# EXERCISE DESCRIPTION:
Each line below should be retyped exactly, with no pictures.

Web page edit records
++++++

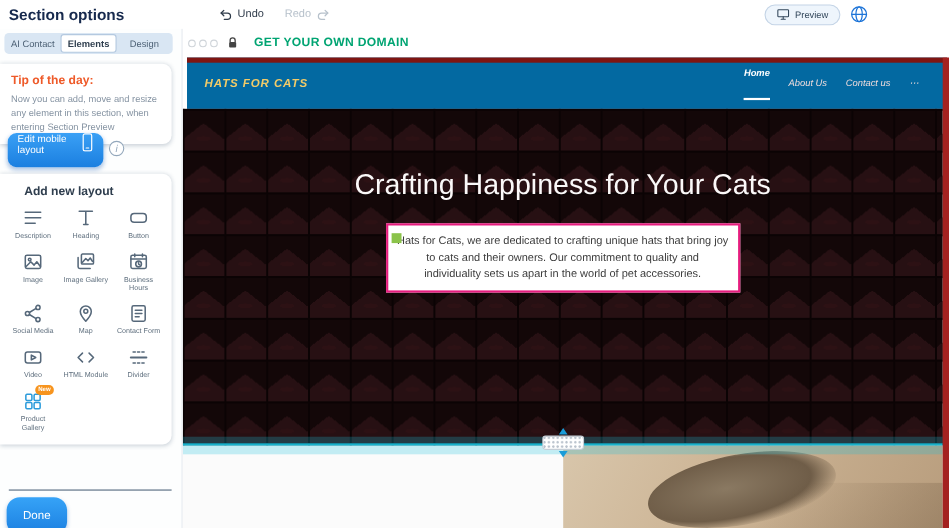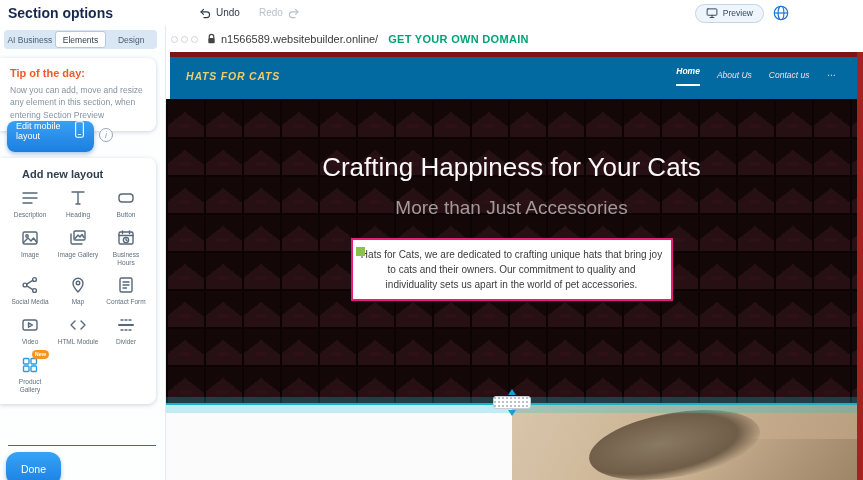--- a/index.html
+++ b/index.html
@@ -159,7 +159,7 @@
 
   <aside class="sidebar">
     <div class="tabs">
-      <button class="tab">AI Business</button>
+      <button class="tab">AI Contact</button>
       <button class="tab active">Elements</button>
       <button class="tab">Design</button>
     </div>

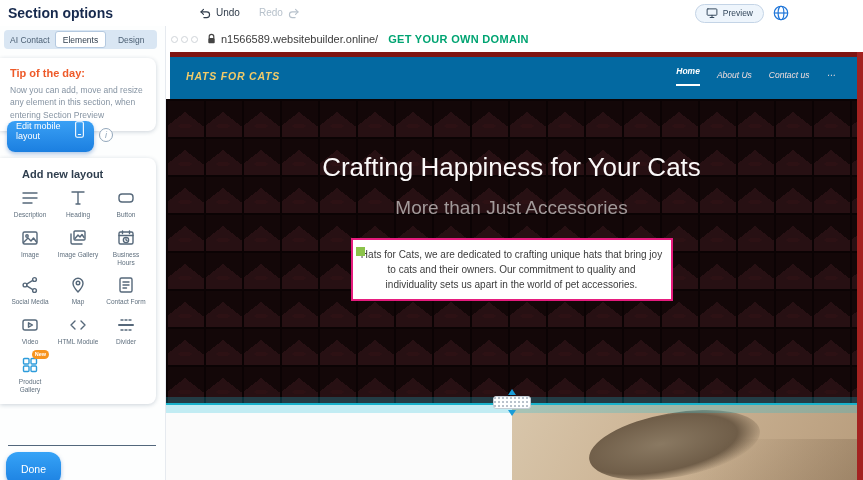--- a/index.html
+++ b/index.html
@@ -30,7 +30,7 @@
           border-radius:4px; display:flex; padding:1px; }
   .tab { flex:1; border:none; background:none; font-size:8.5px; color:#4d6175; cursor:pointer;
          border-radius:3px; padding:0; }
-  .tab.active { background:#fff; border:1px solid #b4c9e0; color:#2f3e4e; font-weight:normal; }
+  .tab.active { background:#fff; border:1px solid #b4c9e0; color:#2f3e4e; font-weight:bold; }
   .card { position:absolute; left:0; background:#fff; box-shadow:0 1px 4px rgba(30,60,90,.22);
           border-radius:0 8px 8px 0; }
   .tip-card { top:32px; width:156px; padding:9px 10px 10px; }

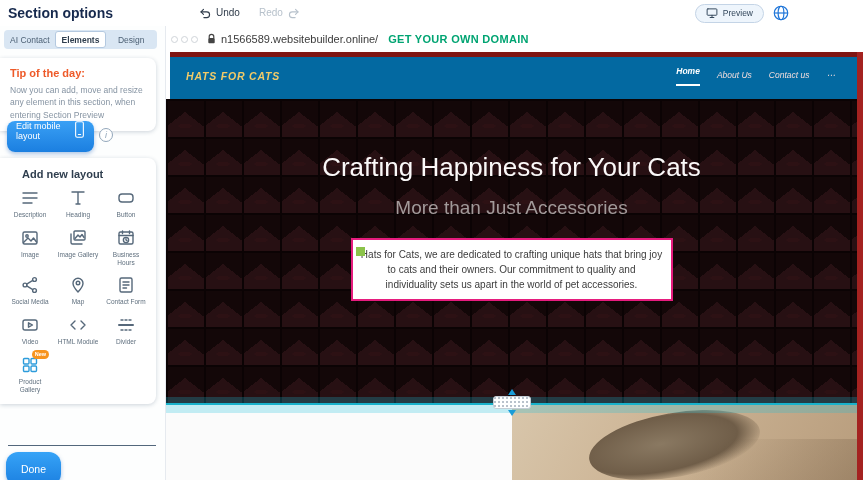--- a/index.html
+++ b/index.html
@@ -326,7 +326,6 @@
           <rect x="2.5" y="5" width="7" height="5.5" rx="1" fill="#444"></rect>
         </svg>
     </span>
-    <span class="url-text">n1566589.websitebuilder.online/</span>
     <a class="domain-cta">GET YOUR OWN DOMAIN</a>
   </div>
 

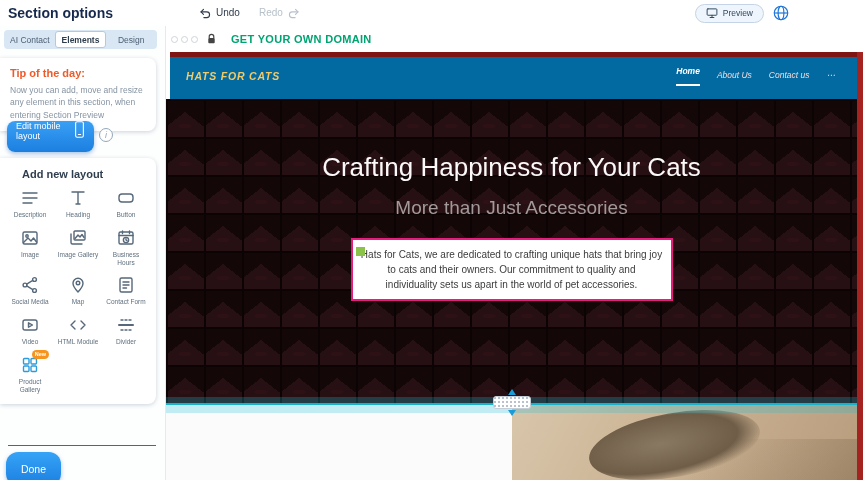--- a/index.html
+++ b/index.html
@@ -77,7 +77,7 @@
   .site-logo { font-size:10.5px; font-weight:bold; color:#f2cb68; letter-spacing:.8px; cursor:pointer; }
   .site-nav { margin-left:auto; display:flex; align-items:center; gap:17px; margin-right:10px; }
   .navlink { font-size:8.5px; color:#f0dcdc; text-decoration:none; cursor:pointer; padding-bottom:2px; }
-  .navlink.active { color:#fff; font-weight:bold; border-bottom:2px solid #fff; padding-bottom:8px; }
+  .navlink.active { color:#fff; font-weight:bold; border-bottom:2px solid #fff; padding-bottom:18px; }
 
   .hero { position:absolute; top:47px; left:0; width:691px; height:306px; background-color:#130708;
           background-image:

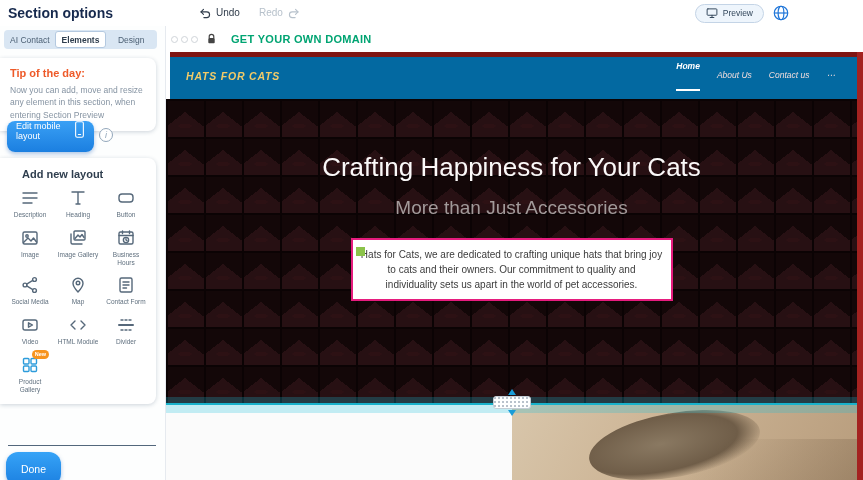--- a/index.html
+++ b/index.html
@@ -343,7 +343,6 @@
 
     <div class="hero">
       <div class="hero-title">Crafting Happiness for Your Cats</div>
-      <div class="hero-subtitle">More than Just Accessories</div>
       <div class="hero-box">
         <span class="drag-dot"></span>
         <p>Hats for Cats, we are dedicated to crafting unique hats that bring joy to cats and their owners. Our commitment to quality and individuality sets us apart in the world of pet accessories.</p>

++++++

# WRITTEN SOLUTION:
--- a/index.html
+++ b/index.html
@@ -159,7 +159,7 @@
 
   <aside class="sidebar">
     <div class="tabs">
-      <button class="tab">AI Business</button>
+      <button class="tab">AI Contact</button>
       <button class="tab active">Elements</button>
       <button class="tab">Design</button>
     </div>

--- a/index.html
+++ b/index.html
@@ -30,7 +30,7 @@
           border-radius:4px; display:flex; padding:1px; }
   .tab { flex:1; border:none; background:none; font-size:8.5px; color:#4d6175; cursor:pointer;
          border-radius:3px; padding:0; }
-  .tab.active { background:#fff; border:1px solid #b4c9e0; color:#2f3e4e; font-weight:normal; }
+  .tab.active { background:#fff; border:1px solid #b4c9e0; color:#2f3e4e; font-weight:bold; }
   .card { position:absolute; left:0; background:#fff; box-shadow:0 1px 4px rgba(30,60,90,.22);
           border-radius:0 8px 8px 0; }
   .tip-card { top:32px; width:156px; padding:9px 10px 10px; }

--- a/index.html
+++ b/index.html
@@ -326,7 +326,6 @@
           <rect x="2.5" y="5" width="7" height="5.5" rx="1" fill="#444"></rect>
         </svg>
     </span>
-    <span class="url-text">n1566589.websitebuilder.online/</span>
     <a class="domain-cta">GET YOUR OWN DOMAIN</a>
   </div>
 

--- a/index.html
+++ b/index.html
@@ -77,7 +77,7 @@
   .site-logo { font-size:10.5px; font-weight:bold; color:#f2cb68; letter-spacing:.8px; cursor:pointer; }
   .site-nav { margin-left:auto; display:flex; align-items:center; gap:17px; margin-right:10px; }
   .navlink { font-size:8.5px; color:#f0dcdc; text-decoration:none; cursor:pointer; padding-bottom:2px; }
-  .navlink.active { color:#fff; font-weight:bold; border-bottom:2px solid #fff; padding-bottom:8px; }
+  .navlink.active { color:#fff; font-weight:bold; border-bottom:2px solid #fff; padding-bottom:18px; }
 
   .hero { position:absolute; top:47px; left:0; width:691px; height:306px; background-color:#130708;
           background-image:

--- a/index.html
+++ b/index.html
@@ -343,7 +343,6 @@
 
     <div class="hero">
       <div class="hero-title">Crafting Happiness for Your Cats</div>
-      <div class="hero-subtitle">More than Just Accessories</div>
       <div class="hero-box">
         <span class="drag-dot"></span>
         <p>Hats for Cats, we are dedicated to crafting unique hats that bring joy to cats and their owners. Our commitment to quality and individuality sets us apart in the world of pet accessories.</p>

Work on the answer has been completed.